The Tate's would look perfect wearing big clown shoes and big red noses at this point.They will be the laughing stock of Mustang for a long time to come. He talks about lawsuits. The lawsuits will be from the employee's that he fired. Old man Tate made the mistake of his lifetime putting his idiot son in this position of power and it will cost him dearly in the future. Who in their right mind would want to work for a family of clowns like the Tate's?

----------


## Leon Mentzer

How sad for all involved in this. As I review what has transpired I will said this, 
1. Rarely has any employee ever released from a job admitted that they might have contribute to the issue.  
2. Former employees are most likely, angry, stressed, vindictive, and have powerful internet weapons at their hand for making their problem known and seem like some else's. They always act like they're speaking for the rest of the employees.  
3. Signing confidentiality agreements are serious business.
While I might of worded Ryan's speech differently I wouldn't change the message. The actions of the employee(s), anonymous e-mails to the entire work force, passing on alleged rumors. Gossiping, being  disrespectful toward your employer are just not to be tolerated in any business, period.
The actions of a few can ruin the job security of many. 
The illegal taping of a meeting is a felony. That alone garner no sympathy from me. This mixed with the e-mail tells me that Tate needed to address the problem at once. The fact that a newspaper is playing the tape, is just as illegal in my opinion. 
As a CEO, and a Tate Author, I could care less about the day to day HR problems at Tate. I'm very concern that my publisher is successful and that my book(s) are represented by good and financially solid publisher.  
Prayers are offered for all.
Leon Mentzer
Christiansyoryteller.com

----------


## kevinpate

> That opens it up to all kinds of fun responses


That's what.

    -- She


(sorry.  saw it on a shirt and liked it.)

----------


## Edgar

It's a sleezy vainity publishing outfit anyway- blow smoke and make you think you've written the next great classic. All they need is a $4,000"author's investment" and if the author comes to his snses and declines they apparently get nasty once more persuasion isn't effective and tell the poor guy his book really is dirt.

----------


## Pete

> The illegal taping of a meeting is a felony.
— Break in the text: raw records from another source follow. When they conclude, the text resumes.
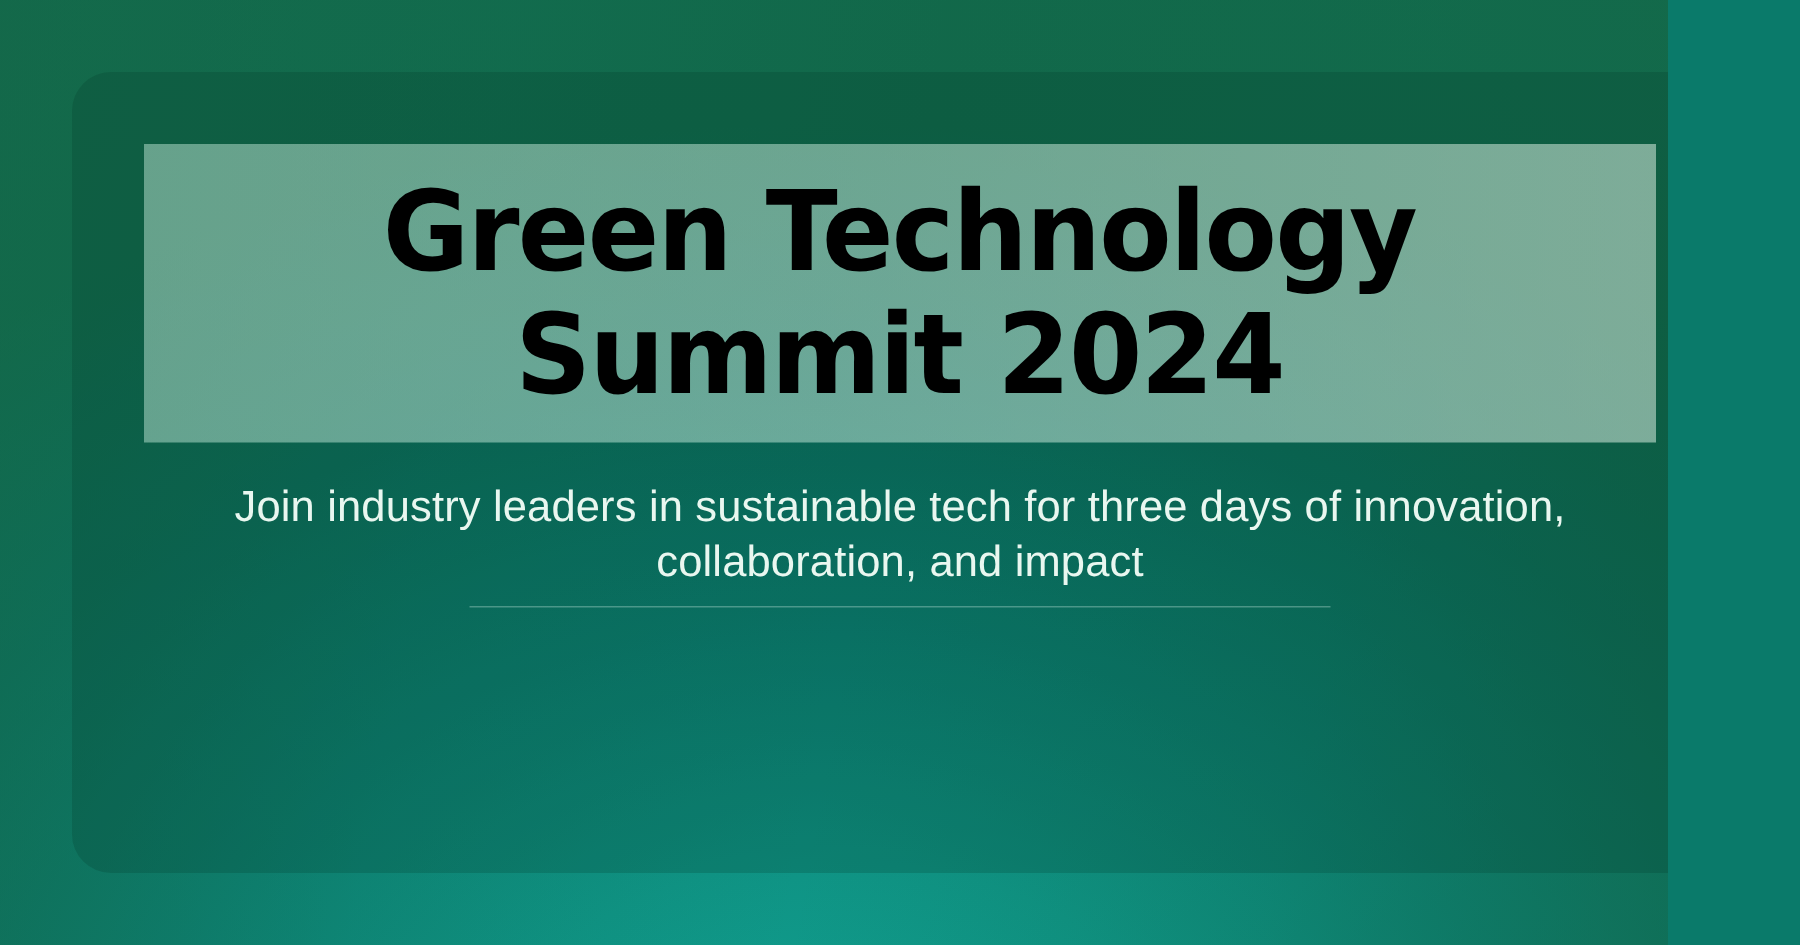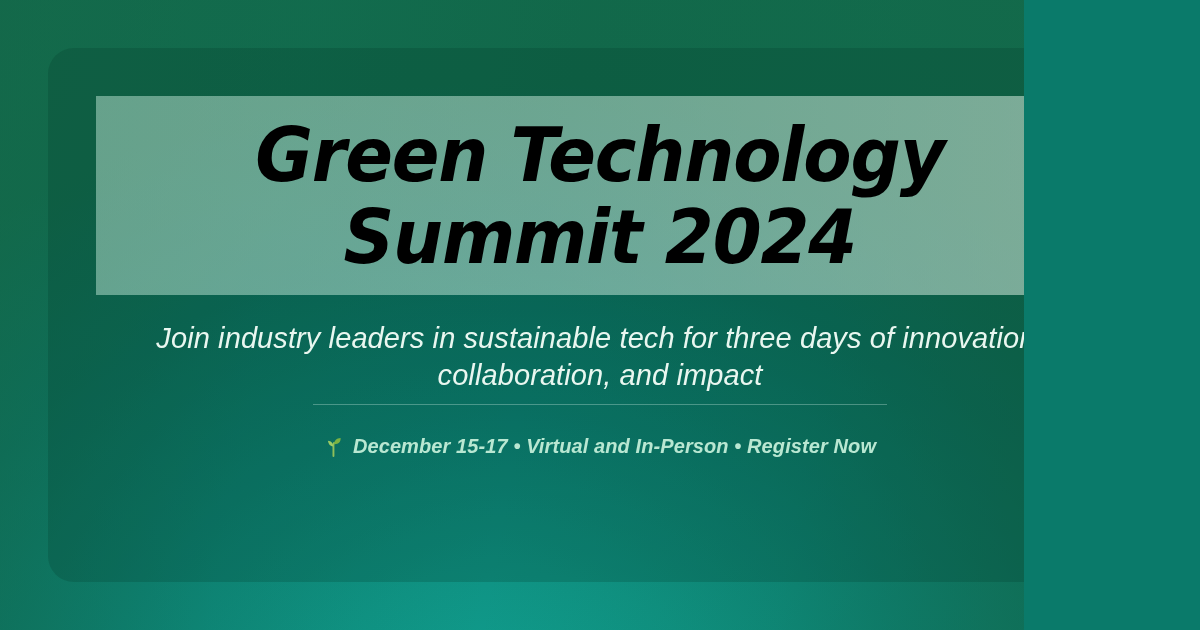--- a/index.html
+++ b/index.html
@@ -18,7 +18,7 @@
   
   #banner {
     position: relative;
-    width: 1024px;
+    width: 1112px;
     height: 630px;
     box-sizing: border-box;
     overflow: hidden;
@@ -30,7 +30,6 @@
         #0b6e5d 52%,
         #11684a 70%,
         #14694a 100%);
-    font-style: italic;
   }
   
   #banner::before {

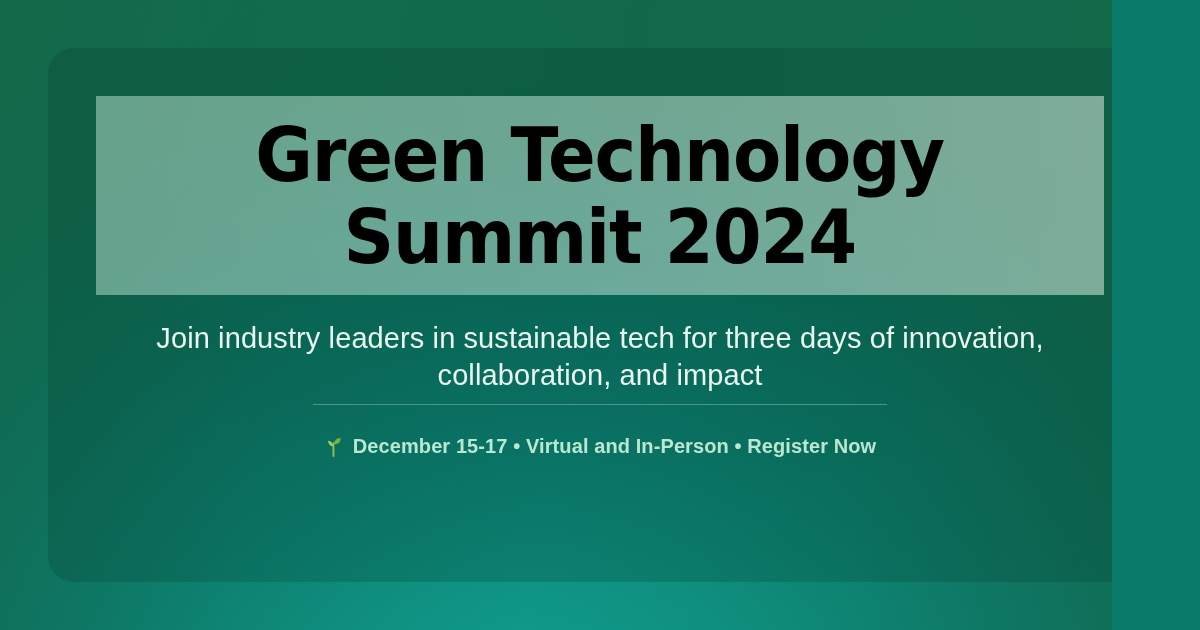--- a/index.html
+++ b/index.html
@@ -157,19 +157,6 @@
 
     <div class="divider"></div>
 
-    <div class="meta">
-      <span class="meta-icon">
-        <svg width="20" height="22" viewBox="0 0 20 22" aria-hidden="true">
-
-          <path d="M9.45 21 L9.45 9.6 Q9.45 8.6 10.05 8.0" stroke="#8fbf5a" stroke-width="1.9" fill="none" stroke-linecap="round"></path>
-
-          <path d="M10.1 9.2 C10.1 5.6 12.6 3.2 16.6 3.0 C16.9 7.0 14.4 9.4 10.1 9.2 Z" fill="#7cb342"></path>
-
-          <path d="M9.2 11.5 C6.4 11.3 4.3 9.2 3.9 5.7 C7.3 6.0 9.2 8.0 9.3 11.4 Z" fill="#9ccc65"></path>
-        </svg>
-      </span>
-      <span class="meta-text">December 15-17 • Virtual and In-Person • Register Now</span>
-    </div>
 
   </div>
 </div>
If the person that recorded the meeting was party to it (and you have to assume they were, otherwise they wouldn't have been in the room) then their tape recording was not illegal:

"Federal law permits recording telephone calls and in-person conversations with the consent of at least one of the parties. See 18 U.S.C. 2511(2)(d). This is called a "one-party consent" law. Under a one-party consent law, you can record a phone call or conversation so long as you are a party to the conversation. Furthermore, if you are not a party to the conversation, a "one-party consent" law will allow you to record the conversation or phone call so long as your source consents and has full knowledge that the communication will be recorded.

In addition to federal law, thirty-eight states (including Oklahoma) and the District of Columbia have adopted "one-party consent" laws and permit individuals to record phone calls and conversations to which they are a party or when one party to the communication consents."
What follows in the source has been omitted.